Data Quality Management
Data governance encompasses the program management required to manage data consumer expectations and requirements, along with collaborative semantic metadata management. However, the operational nexus is the integration of data quality rules into the business process and application development life cycle. Directly embedding data quality controls into the data production workflows reduces the continual chore of downstream parsing, standardization and cleansing. These controls also alert data stewards to potential issues long before they lead to irreversible business impacts.
Engaging business data consumers and soliciting their requirements allows data practitioners to translate requirements into specific data quality rules. Data controls can be configured with rules and fully incorporated into business applications. Data governance procedures guide data stewards through the workflow tasks for addressing emerging data quality issues. Eliminating the root causes for introducing flawed data not only supports the master data management initiative, it also improves the overall quality of enterprise data. Data quality management incorporates tools and techniques for:
• Data quality rules and standards. Providing templates for capturing, managing and deploying data quality rules – and the standards to which the data sets and applications must conform – establishes quantifiable measures for reporting quality levels. Since the rules are derived from data consumer expectations, the measures provide relevant feedback as to data usability.
• Data quality controls. Directly integrating data quality controls as part of the application development process means that data quality is “baked in” to the application infrastructure. Enabling rule-based data validation ratchets data quality out of downstream reactive mode and helps data practitioners address issues within the context of the business application.
• Monitoring, measurement and reporting. A direct benefit of data quality rules, standards and controls is the ability to continuously inspect and monitor data sets and data streams for any recognizable issues, and to alert the right set of people when a flaw is detected.

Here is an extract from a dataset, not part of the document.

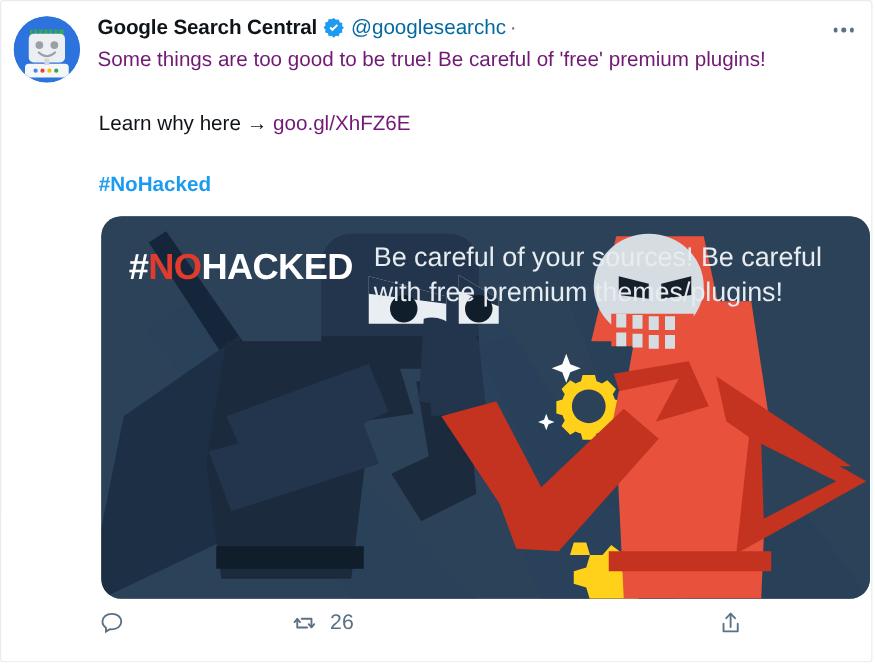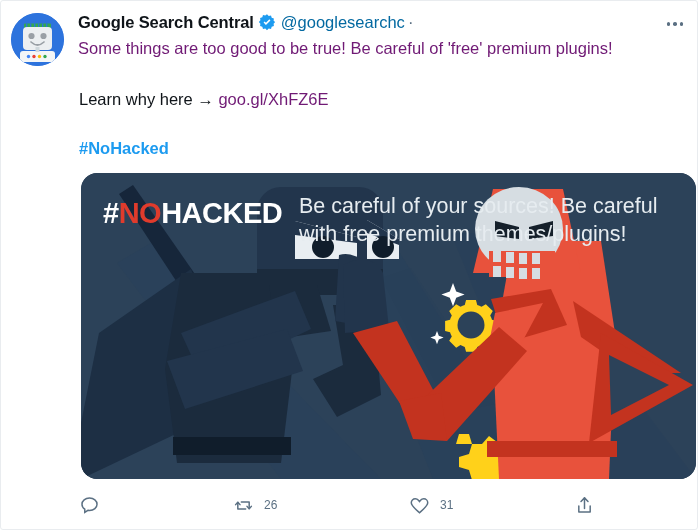"26" .action { align-items: center -> flex-start; font-size: 12px -> 17px }
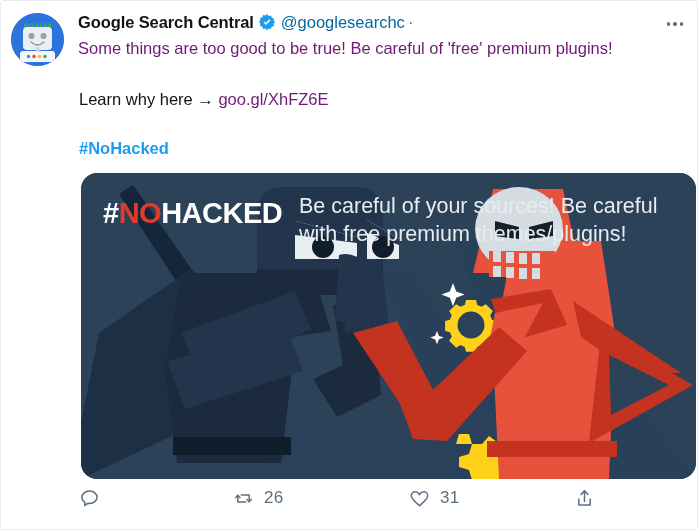"31" div.action { html: <div> <svg> <path></path> </svg> <span>31</span> </div> -> none }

• Data quality incident management and remediation. One of the most effective techniques for improving data quality is instituting a framework for reporting, logging and tracking the status of data quality issues within the organization. Providing a centrally managed repository with integrated workflow processes and escalation means that issues are not ignored. Instead, issues are evaluated, investigated and resolved either by addressing the cause or determining other changes to obviate the issue. The visibility into the point of failure (or introduction of a data error) coupled with the details of the data quality rules that were violated help the data steward research the root cause and develop a strategy for remediation.
While one of the proposed benefits of MDM is improved data quality, in reality it’s the other way around: To ensure a quality MDM deployment, establish best practices for proactive data quality assurance.
Integrating Identity Management into the Business Process Model
The previous phases – oversight, understanding and control – lay the groundwork of a necessary capability for MDM: entity identification and identity resolution. The increased inclusion of data sets from a variety of internal and external sources implies the increased variation of representations of master data entities such as customer, product, vendor or employee. As a result, organizations need high-quality, precise and accurate methods for parsing entity data and linking similar entity instances together.
Similarity scoring, algorithms for identity resolution and record linkage are mature techniques that have been refined over the years and are necessary for any MDM implementation. But the matching and linking techniques for identity resolution are just one part of the solution. When unique identification becomes part and parcel of the business process, team members become aware of how their commitment to maintaining high-quality master data adds value across the organization. Identity resolution methods need to be fully incorporated into the business processes that touch master entity data, implying the need for:
• Enumerating the master data domains. It may seem obvious that customer and product are master data domains, but each organization – even within the same industry – may have numerous data domains that could be presumed to be “mastered.” Entity concepts that are used and shared by numerous organizations are candidate master domains. Use the data governance framework to work with representatives from across the corporation to agree on the master data domains.
• Documenting business process models and workflows. Every business process must touch at least one master data entity. For an MDM program, it’s critical to understand the flow of business processes – and how those processes are mapped to specific applications. The organization must also know how to determine which applications touch master data entities.
• CRUD (create, read, update, delete) characteristics and process touch points. Effective use of master data cuts horizontally across different business functions. Understanding how business processes create, read or update master data entity instances helps the data practitioner delineate expectations for key criteria for managing master data (such as consistency, currency and synchronization).
• Data access services. Facilitating the delivery of unobstructed access to a consistent representation of shared information means standardizing the methods for access. Standard access methods are especially important when master data repositories are used as transaction hubs requiring the corresponding synchronization and transaction semantics. This suggests the need to develop a layer of master data services that can be coupled with existing strategies for enterprise data buses or data federation and virtualization fabrics.
• “Master entity-aware” system development. If one of the root causes for the inadvertent replication of master data stems from siloed application development, the remedy is to ensure that developers use master data services as part of the system development life cycle. Couple the delivery of master data services with the proper training and oversight of application design and development.
The methods used for unique identification are necessary but not sufficient for MDM success. Having identified the business applications that touch master data entities is a prelude to exploring how the related business processes can be improved through greater visibility into the master data domains.